— Exercise objective —
Exact repetition of every record is required.

○ ○ ○ ○

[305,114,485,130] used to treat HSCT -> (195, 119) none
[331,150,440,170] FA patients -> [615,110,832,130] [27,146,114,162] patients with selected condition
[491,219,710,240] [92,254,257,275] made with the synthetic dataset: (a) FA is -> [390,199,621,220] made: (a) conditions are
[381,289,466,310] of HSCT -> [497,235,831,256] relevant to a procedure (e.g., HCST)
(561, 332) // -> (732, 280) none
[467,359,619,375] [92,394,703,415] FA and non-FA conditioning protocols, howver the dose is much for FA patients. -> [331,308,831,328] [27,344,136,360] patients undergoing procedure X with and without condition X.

○ ○ ○ ○

— Written reply —
[305,114,485,130] used to treat HSCT -> (195, 119) none
[331,150,440,170] FA patients -> [615,110,832,130] [27,146,114,162] patients with selected condition
[491,219,710,240] [92,254,257,275] made with the synthetic dataset: (a) FA is -> [390,199,621,220] made: (a) conditions are
[381,289,466,310] of HSCT -> [497,235,831,256] relevant to a procedure (e.g., HCST)
(561, 332) // -> (732, 280) none
[467,359,619,375] [92,394,703,415] FA and non-FA conditioning protocols, howver the dose is much for FA patients. -> [331,308,831,328] [27,344,136,360] patients undergoing procedure X with and without condition X.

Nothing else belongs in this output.